The family of Hamad Waad Mato from Tal Banat, who was killed by ISIS, was disqualified by UNHCR from going to Canada, Germany, or Australia, because the wife and girls were not
kidnapped or raped. They cry every day from despair. I told 23-year-old Gulbahar I would find a husband for her in another country. I won’t quit looking for a way out for this family.
A GLIMMER OF HOPE
Seventy-nine-year-old survivor from Gohbol, Preskee Ismail Atto, lost five men in her family. Two weeks ago, she immigrated to Australia with about half of her grand-children. In the next few weeks, her one surviving son, Hamo, and the remaining widows and grandchildren will join them in Australia.
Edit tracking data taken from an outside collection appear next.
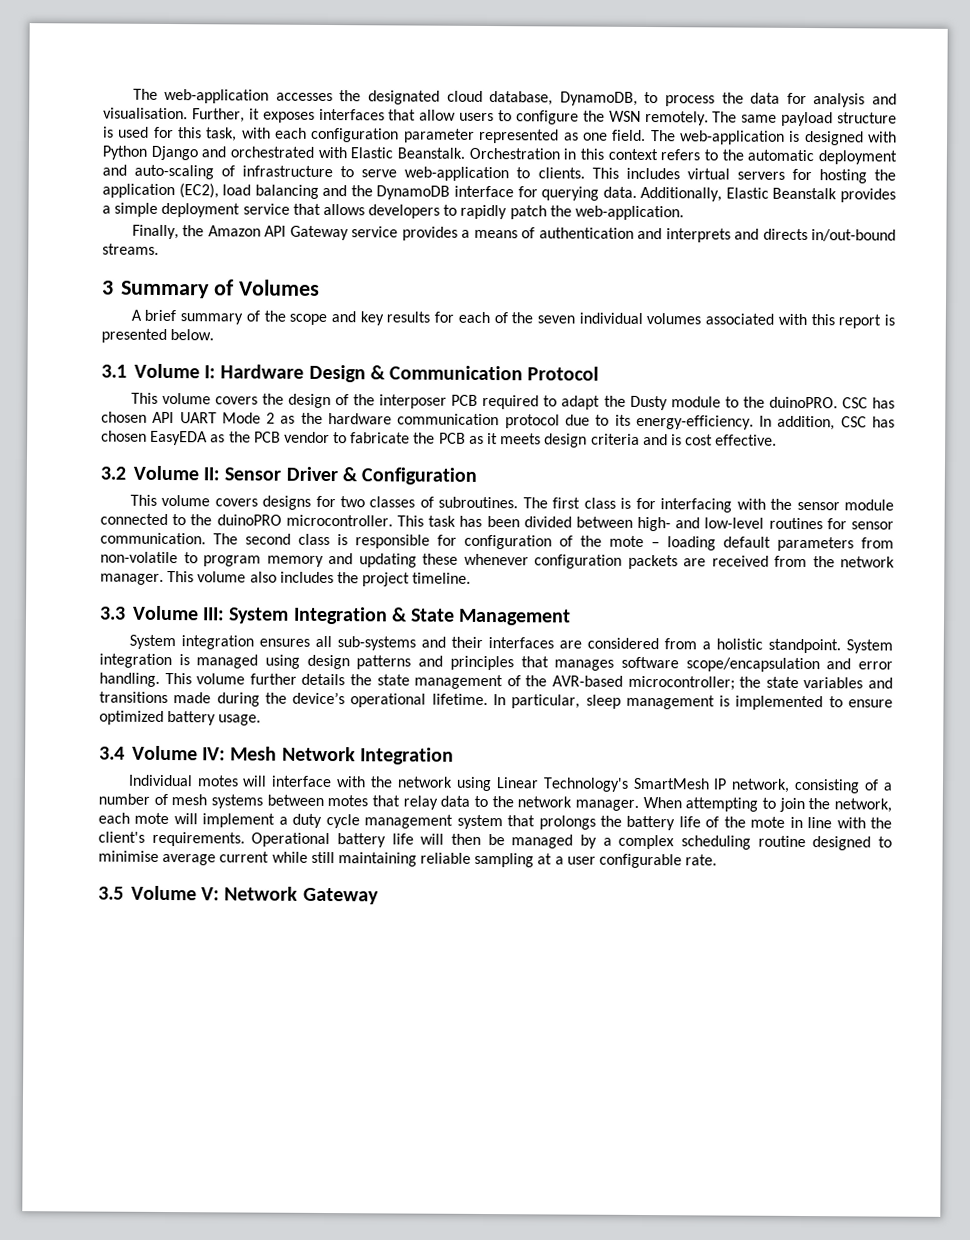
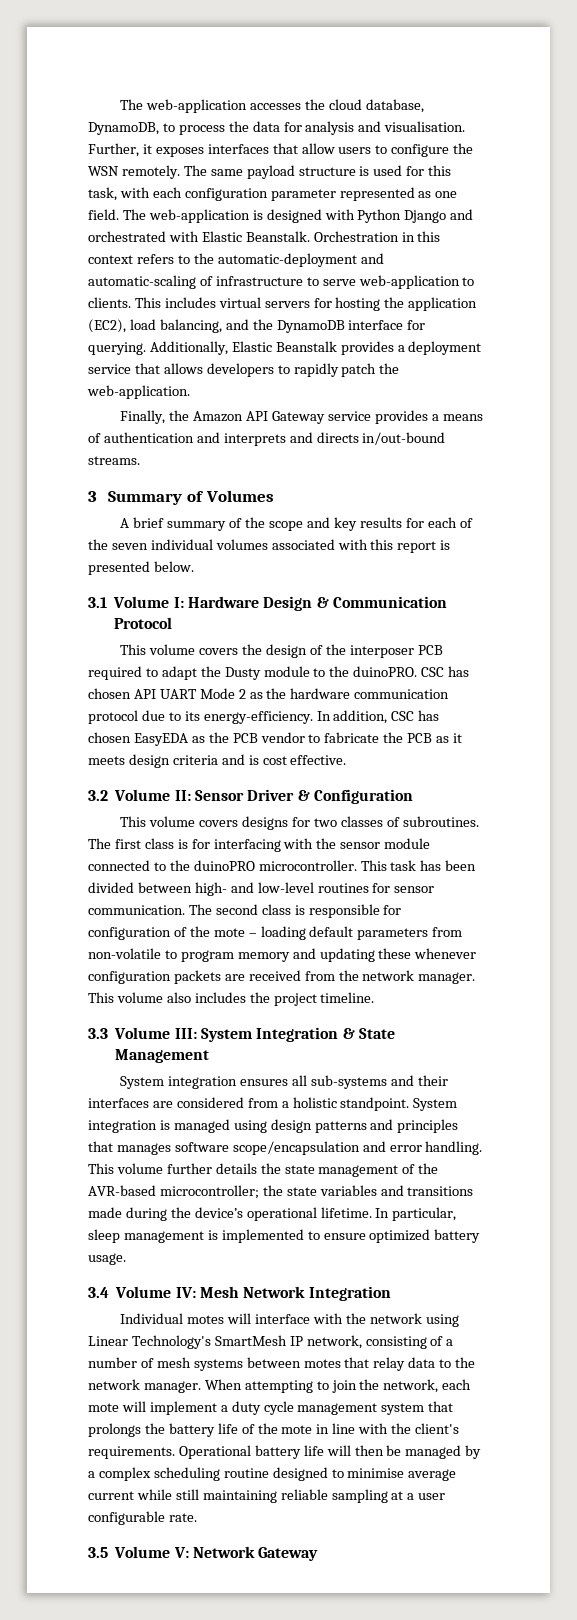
- The web-application accesses the designated cloud database, DynamoDB, to process the data for analysis and visualisation.
+ The web-application accesses the cloud database, DynamoDB, to process the data for analysis and visualisation.
- Orchestration in this context refers to the automatic deployment and auto-scaling of infrastructure to serve web-application to clients.
+ Orchestration in this context refers to the automatic-deployment and automatic-scaling of infrastructure to serve web-application to clients.
- This includes virtual servers for hosting the application (EC2), load balancing and the DynamoDB interface for querying data.
+ This includes virtual servers for hosting the application (EC2), load balancing, and the DynamoDB interface for querying.
- Additionally, Elastic Beanstalk provides a simple deployment service that allows developers to rapidly patch the web-application.
+ Additionally, Elastic Beanstalk provides a deployment service that allows developers to rapidly patch the web-application.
Ali Abbas Ismail Loko, who walked eight days with a bullet in his back, went to Canada last month. He lost his entire family.
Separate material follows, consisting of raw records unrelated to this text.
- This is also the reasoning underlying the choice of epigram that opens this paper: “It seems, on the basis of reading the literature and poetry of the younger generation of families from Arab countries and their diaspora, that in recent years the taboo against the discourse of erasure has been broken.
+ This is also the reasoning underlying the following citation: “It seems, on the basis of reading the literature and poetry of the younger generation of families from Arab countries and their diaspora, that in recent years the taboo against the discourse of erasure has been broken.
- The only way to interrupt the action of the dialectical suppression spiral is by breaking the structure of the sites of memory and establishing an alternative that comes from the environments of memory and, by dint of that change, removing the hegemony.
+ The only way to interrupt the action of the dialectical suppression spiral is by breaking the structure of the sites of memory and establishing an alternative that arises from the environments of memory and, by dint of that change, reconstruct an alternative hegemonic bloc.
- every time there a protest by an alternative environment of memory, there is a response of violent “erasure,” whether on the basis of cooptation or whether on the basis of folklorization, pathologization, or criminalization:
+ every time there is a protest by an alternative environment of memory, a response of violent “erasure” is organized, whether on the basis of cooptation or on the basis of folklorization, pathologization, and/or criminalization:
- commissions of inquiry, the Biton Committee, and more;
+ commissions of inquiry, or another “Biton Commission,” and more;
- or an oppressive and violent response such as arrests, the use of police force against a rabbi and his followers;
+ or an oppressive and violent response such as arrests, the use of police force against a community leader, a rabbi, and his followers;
Waleed Hussein, the father of female survivors of ISIS kidnapping, made it to Germany four months ago. After four years of separation, he is now with his wife and children.
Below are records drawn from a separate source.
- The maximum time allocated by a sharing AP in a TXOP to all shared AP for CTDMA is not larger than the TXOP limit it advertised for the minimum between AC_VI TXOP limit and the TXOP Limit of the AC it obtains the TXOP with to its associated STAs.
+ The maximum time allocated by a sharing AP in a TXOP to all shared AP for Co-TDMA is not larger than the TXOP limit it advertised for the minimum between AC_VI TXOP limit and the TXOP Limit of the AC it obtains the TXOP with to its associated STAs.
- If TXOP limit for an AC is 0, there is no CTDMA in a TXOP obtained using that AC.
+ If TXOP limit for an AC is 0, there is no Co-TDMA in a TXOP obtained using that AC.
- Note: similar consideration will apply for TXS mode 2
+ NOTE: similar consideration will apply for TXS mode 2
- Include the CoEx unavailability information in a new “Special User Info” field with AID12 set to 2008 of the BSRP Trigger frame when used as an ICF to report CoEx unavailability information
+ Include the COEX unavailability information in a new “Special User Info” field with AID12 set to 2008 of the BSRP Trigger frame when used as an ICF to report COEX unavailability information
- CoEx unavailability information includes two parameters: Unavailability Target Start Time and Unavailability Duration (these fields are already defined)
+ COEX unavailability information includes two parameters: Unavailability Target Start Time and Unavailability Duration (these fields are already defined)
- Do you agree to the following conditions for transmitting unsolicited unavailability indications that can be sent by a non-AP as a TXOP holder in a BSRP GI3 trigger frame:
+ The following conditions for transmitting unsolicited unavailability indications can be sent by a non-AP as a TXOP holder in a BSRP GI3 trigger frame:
One man told me he is reunited with his girlfriend after she was held captive for three years. They are more deeply in love than ever. I cried when he told me. I have so much respect for the Yezidi men who never stopped loving their girlfriends, even when ISIS kidnapped and raped them for years.
I spent a day with 8-year-old survivor Ayham Azad Alias and his little brother Anis from Tal Banat. Ayham returned speaking English learned from his ISIS captor. Anis came home speaking Turkish. After six months, both of them are now learning Kurdish so they can communicate with their aunts and uncle. Their mother is missing.
I took a copy of my book to the family of Hassan Alias whose house was exploded by ISIS in 2014. They did not qualify to immigrate because no one in their family was kidnapped or killed by ISIS. They now have a glimmer of hope. Canada says they may accept the twenty-year-old daughter-in-law and her two-year-old child, Damoa Falah Hassan, because her husband is dead. Falah committed suicide in their caravan a year ago with his police revolver. From his sacrifice, his family may possibly be offered the opportunity to leave Iraq. First the young widow can leave, then apply for the other family members to join her.
It should not be this hard for Ezidis to be given asylum. Many countries recognized the Ezidi genocide in 2016, but took no action. Under current conditions, there is no other viable solution except immigration.
For those who have returned to Shingal, such as Naim Ali from Tal Banat, they hope for others to return. Their only hope for maintaining an Ezidi homeland is for recognition of a protected, semi-autonomous territory for Ezidis and Christians in Shingal similar to the protected region of Kurdistan in northern Iraq. If this happens, many Ezidis will return. If not, in several years there will be few Ezidis left in Iraq.